Change detection outputs:
● ● ● ● ● ● ●

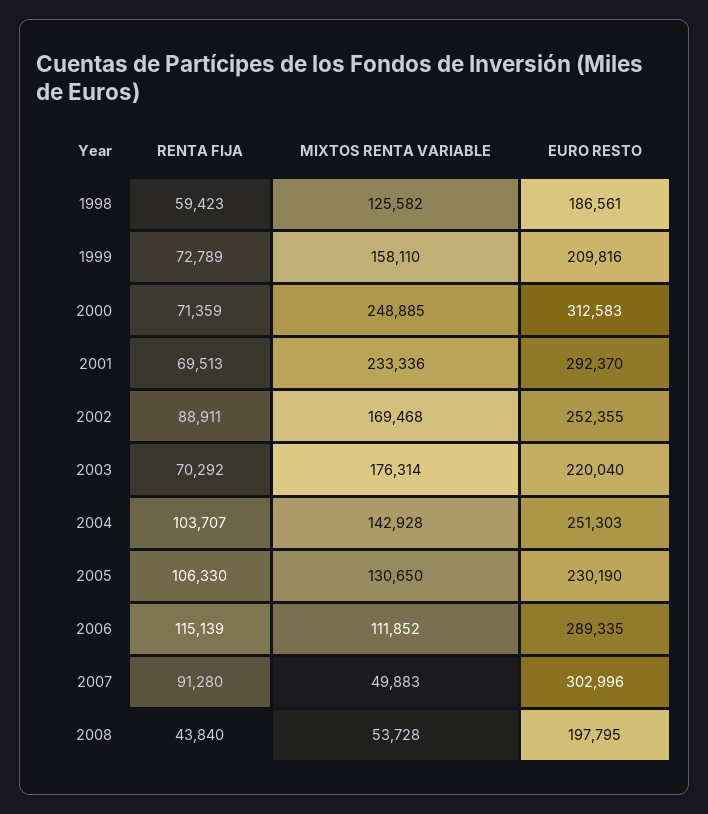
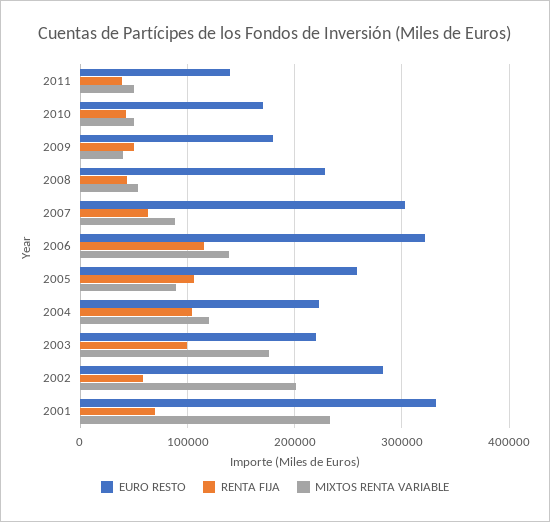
RENTA FIJA, 1998: 59423 -> none
MIXTOS RENTA VARIABLE, 1998: 125582 -> none
EURO RESTO, 1998: 186561 -> none
RENTA FIJA, 1999: 72789 -> none
MIXTOS RENTA VARIABLE, 1999: 158110 -> none
EURO RESTO, 1999: 209816 -> none
RENTA FIJA, 2000: 71359 -> none
MIXTOS RENTA VARIABLE, 2000: 248885 -> none
EURO RESTO, 2000: 312583 -> none
EURO RESTO, 2001: 292370 -> 330000
RENTA FIJA, 2002: 88911 -> 60000
MIXTOS RENTA VARIABLE, 2002: 169468 -> 200000
EURO RESTO, 2002: 252355 -> 280000
RENTA FIJA, 2003: 70292 -> 100000
MIXTOS RENTA VARIABLE, 2004: 142928 -> 120000
EURO RESTO, 2004: 251303 -> 220000
MIXTOS RENTA VARIABLE, 2005: 130650 -> 90000
EURO RESTO, 2005: 230190 -> 260000
MIXTOS RENTA VARIABLE, 2006: 111852 -> 140000
EURO RESTO, 2006: 289335 -> 320000
RENTA FIJA, 2007: 91280 -> 60000
MIXTOS RENTA VARIABLE, 2007: 49883 -> 90000
EURO RESTO, 2008: 197795 -> 230000
EURO RESTO, 2011: none -> 140000
RENTA FIJA, 2011: none -> 40000
MIXTOS RENTA VARIABLE, 2011: none -> 50000
EURO RESTO, 2010: none -> 170000
RENTA FIJA, 2010: none -> 40000
MIXTOS RENTA VARIABLE, 2010: none -> 50000
EURO RESTO, 2009: none -> 180000
RENTA FIJA, 2009: none -> 50000
MIXTOS RENTA VARIABLE, 2009: none -> 40000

● ● ● ● ● ● ●

REQUIRED ACTION =>
Could you repeat every record exactly as written, with the pictures left out?

OUTPUT =>
RENTA FIJA, 1998: 59423 -> none
MIXTOS RENTA VARIABLE, 1998: 125582 -> none
EURO RESTO, 1998: 186561 -> none
RENTA FIJA, 1999: 72789 -> none
MIXTOS RENTA VARIABLE, 1999: 158110 -> none
EURO RESTO, 1999: 209816 -> none
RENTA FIJA, 2000: 71359 -> none
MIXTOS RENTA VARIABLE, 2000: 248885 -> none
EURO RESTO, 2000: 312583 -> none
EURO RESTO, 2001: 292370 -> 330000
RENTA FIJA, 2002: 88911 -> 60000
MIXTOS RENTA VARIABLE, 2002: 169468 -> 200000
EURO RESTO, 2002: 252355 -> 280000
RENTA FIJA, 2003: 70292 -> 100000
MIXTOS RENTA VARIABLE, 2004: 142928 -> 120000
EURO RESTO, 2004: 251303 -> 220000
MIXTOS RENTA VARIABLE, 2005: 130650 -> 90000
EURO RESTO, 2005: 230190 -> 260000
MIXTOS RENTA VARIABLE, 2006: 111852 -> 140000
EURO RESTO, 2006: 289335 -> 320000
RENTA FIJA, 2007: 91280 -> 60000
MIXTOS RENTA VARIABLE, 2007: 49883 -> 90000
EURO RESTO, 2008: 197795 -> 230000
EURO RESTO, 2011: none -> 140000
RENTA FIJA, 2011: none -> 40000
MIXTOS RENTA VARIABLE, 2011: none -> 50000
EURO RESTO, 2010: none -> 170000
RENTA FIJA, 2010: none -> 40000
MIXTOS RENTA VARIABLE, 2010: none -> 50000
EURO RESTO, 2009: none -> 180000
RENTA FIJA, 2009: none -> 50000
MIXTOS RENTA VARIABLE, 2009: none -> 40000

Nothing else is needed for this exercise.